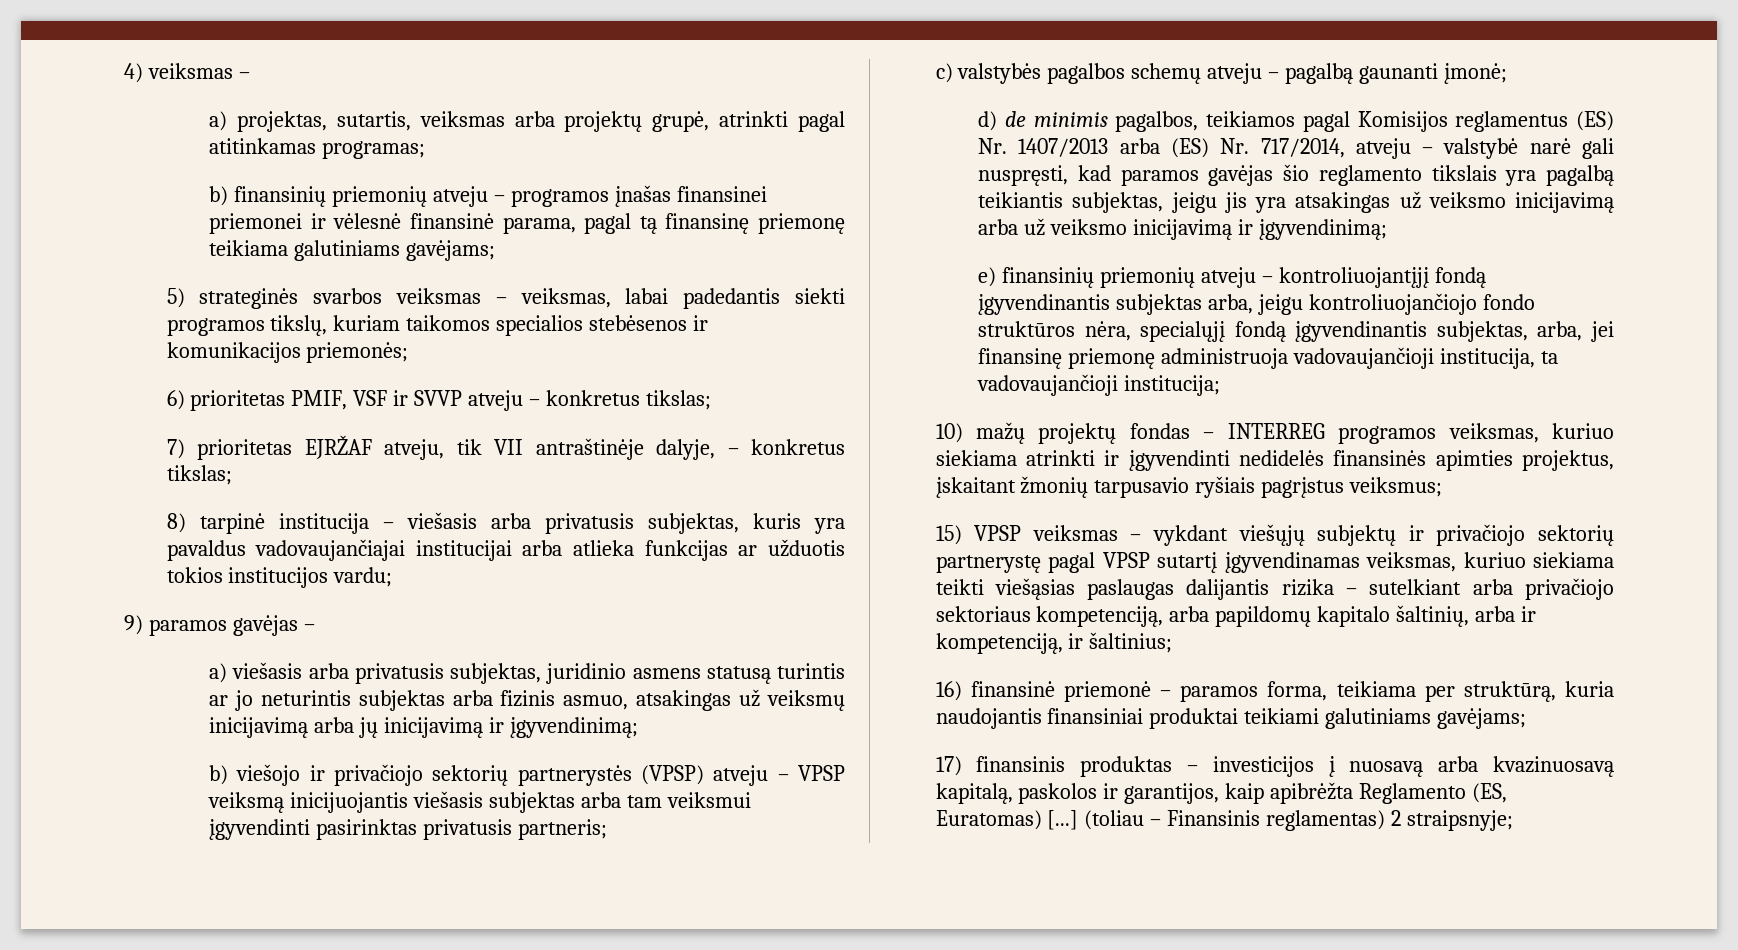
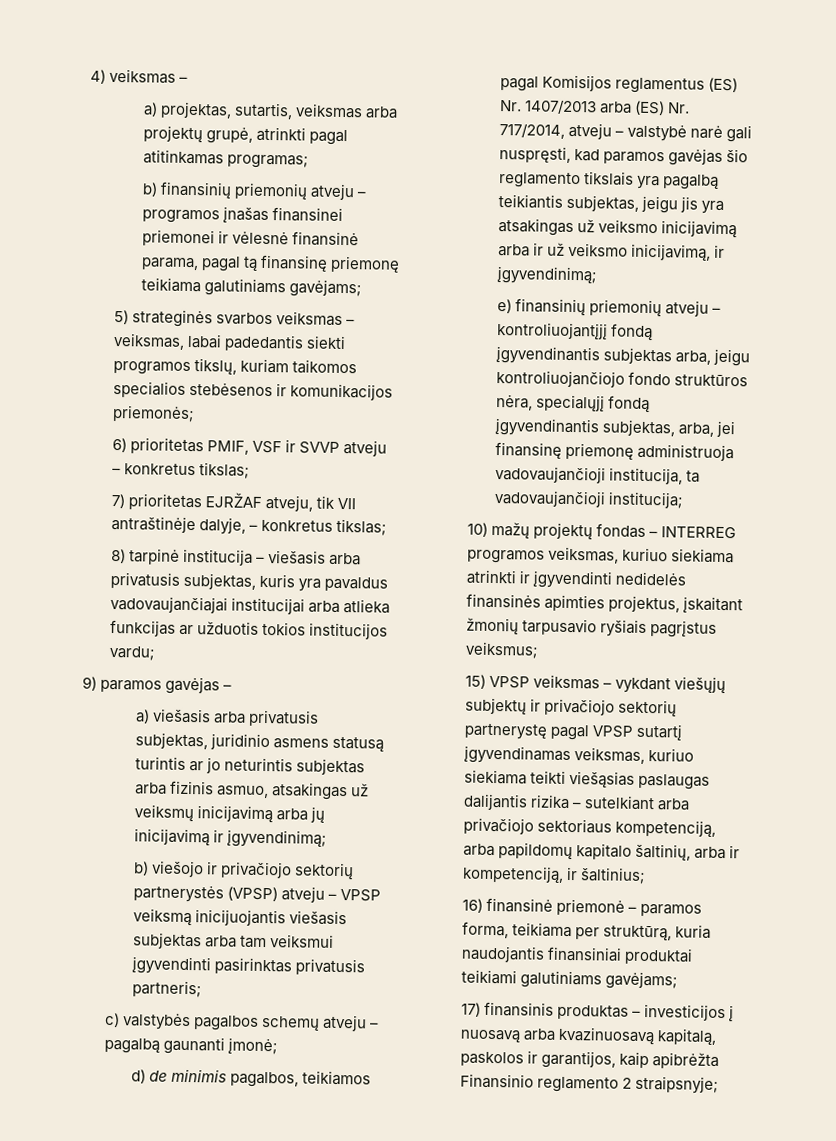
- d) de minimis pagalbos, teikiamos pagal Komisijos reglamentus (ES) Nr. 1407/2013 arba (ES) Nr. 717/2014, atveju – valstybė narė gali nuspręsti, kad paramos gavėjas šio reglamento tikslais yra pagalbą teikiantis subjektas, jeigu jis yra atsakingas už veiksmo inicijavimą arba už veiksmo inicijavimą ir įgyvendinimą;
+ d) de minimis pagalbos, teikiamos pagal Komisijos reglamentus (ES) Nr. 1407/2013 arba (ES) Nr. 717/2014, atveju – valstybė narė gali nuspręsti, kad paramos gavėjas šio reglamento tikslais yra pagalbą teikiantis subjektas, jeigu jis yra atsakingas už veiksmo inicijavimą arba ir už veiksmo inicijavimą, ir įgyvendinimą;
- 17) finansinis produktas – investicijos į nuosavą arba kvazinuosavą kapitalą, paskolos ir garantijos, kaip apibrėžta Reglamento (ES, Euratomas) [...] (toliau – Finansinis reglamentas) 2 straipsnyje;
+ 17) finansinis produktas – investicijos į nuosavą arba kvazinuosavą kapitalą, paskolos ir garantijos, kaip apibrėžta Finansinio reglamento 2 straipsnyje;

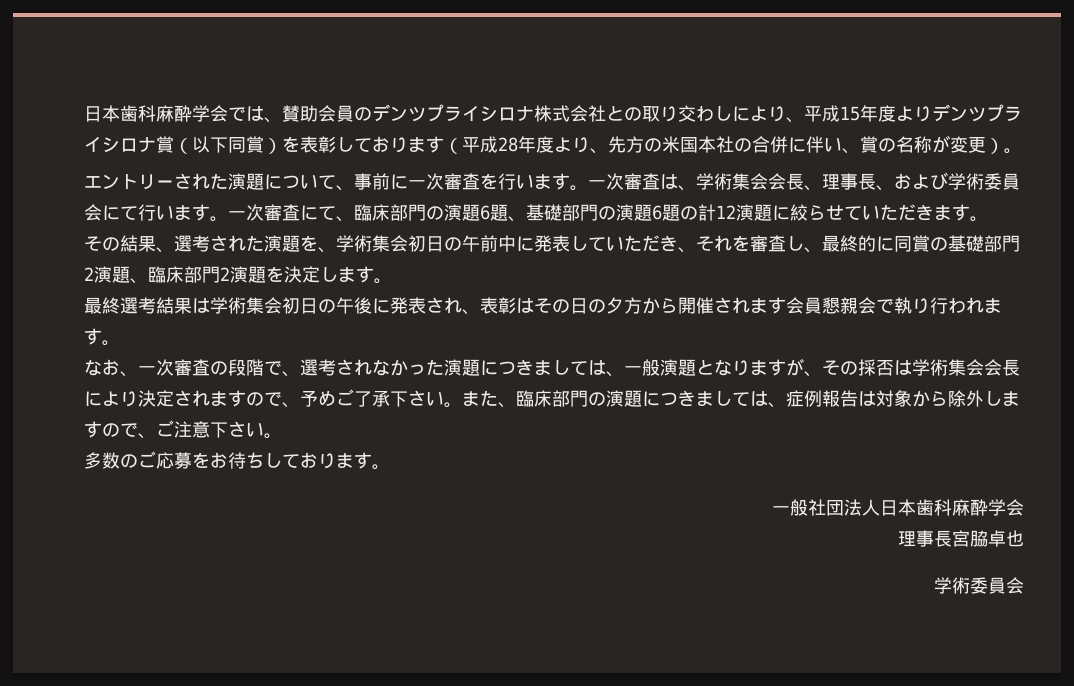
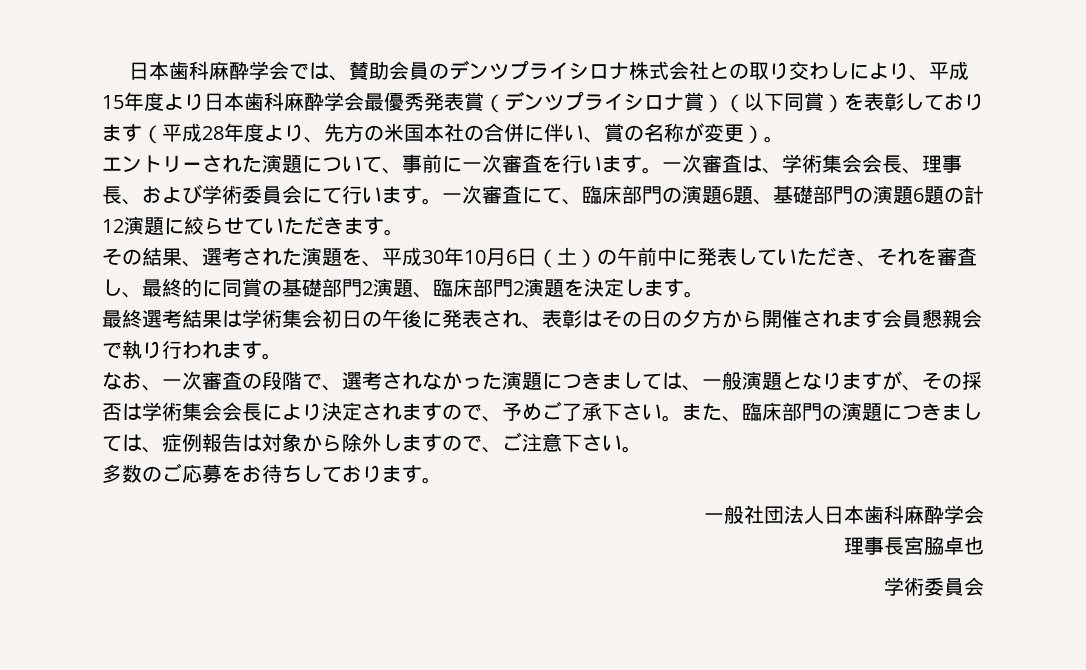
- 日本歯科麻酔学会では、賛助会員のデンツプライシロナ株式会社との取り交わしにより、平成15年度よりデンツプライシロナ賞（以下同賞）を表彰しております（平成28年度より、先方の米国本社の合併に伴い、賞の名称が変更）。
+ 日本歯科麻酔学会では、賛助会員のデンツプライシロナ株式会社との取り交わしにより、平成15年度より日本歯科麻酔学会最優秀発表賞（デンツプライシロナ賞）（以下同賞）を表彰しております（平成28年度より、先方の米国本社の合併に伴い、賞の名称が変更）。
- その結果、選考された演題を、学術集会初日の午前中に発表していただき、それを審査し、最終的に同賞の基礎部門2演題、臨床部門2演題を決定します。
+ その結果、選考された演題を、平成30年10月6日（土）の午前中に発表していただき、それを審査し、最終的に同賞の基礎部門2演題、臨床部門2演題を決定します。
☆ ☆ ☆ ☆ ☆ ☆ ☆
* **EXERCISE PROMPT**
Type the records out again in full, exactly, with each picture omitted.

* **ANSWER TO THIS PROBLEM**
- d) de minimis pagalbos, teikiamos pagal Komisijos reglamentus (ES) Nr. 1407/2013 arba (ES) Nr. 717/2014, atveju – valstybė narė gali nuspręsti, kad paramos gavėjas šio reglamento tikslais yra pagalbą teikiantis subjektas, jeigu jis yra atsakingas už veiksmo inicijavimą arba už veiksmo inicijavimą ir įgyvendinimą;
+ d) de minimis pagalbos, teikiamos pagal Komisijos reglamentus (ES) Nr. 1407/2013 arba (ES) Nr. 717/2014, atveju – valstybė narė gali nuspręsti, kad paramos gavėjas šio reglamento tikslais yra pagalbą teikiantis subjektas, jeigu jis yra atsakingas už veiksmo inicijavimą arba ir už veiksmo inicijavimą, ir įgyvendinimą;
- 17) finansinis produktas – investicijos į nuosavą arba kvazinuosavą kapitalą, paskolos ir garantijos, kaip apibrėžta Reglamento (ES, Euratomas) [...] (toliau – Finansinis reglamentas) 2 straipsnyje;
+ 17) finansinis produktas – investicijos į nuosavą arba kvazinuosavą kapitalą, paskolos ir garantijos, kaip apibrėžta Finansinio reglamento 2 straipsnyje;

- 日本歯科麻酔学会では、賛助会員のデンツプライシロナ株式会社との取り交わしにより、平成15年度よりデンツプライシロナ賞（以下同賞）を表彰しております（平成28年度より、先方の米国本社の合併に伴い、賞の名称が変更）。
+ 日本歯科麻酔学会では、賛助会員のデンツプライシロナ株式会社との取り交わしにより、平成15年度より日本歯科麻酔学会最優秀発表賞（デンツプライシロナ賞）（以下同賞）を表彰しております（平成28年度より、先方の米国本社の合併に伴い、賞の名称が変更）。
- その結果、選考された演題を、学術集会初日の午前中に発表していただき、それを審査し、最終的に同賞の基礎部門2演題、臨床部門2演題を決定します。
+ その結果、選考された演題を、平成30年10月6日（土）の午前中に発表していただき、それを審査し、最終的に同賞の基礎部門2演題、臨床部門2演題を決定します。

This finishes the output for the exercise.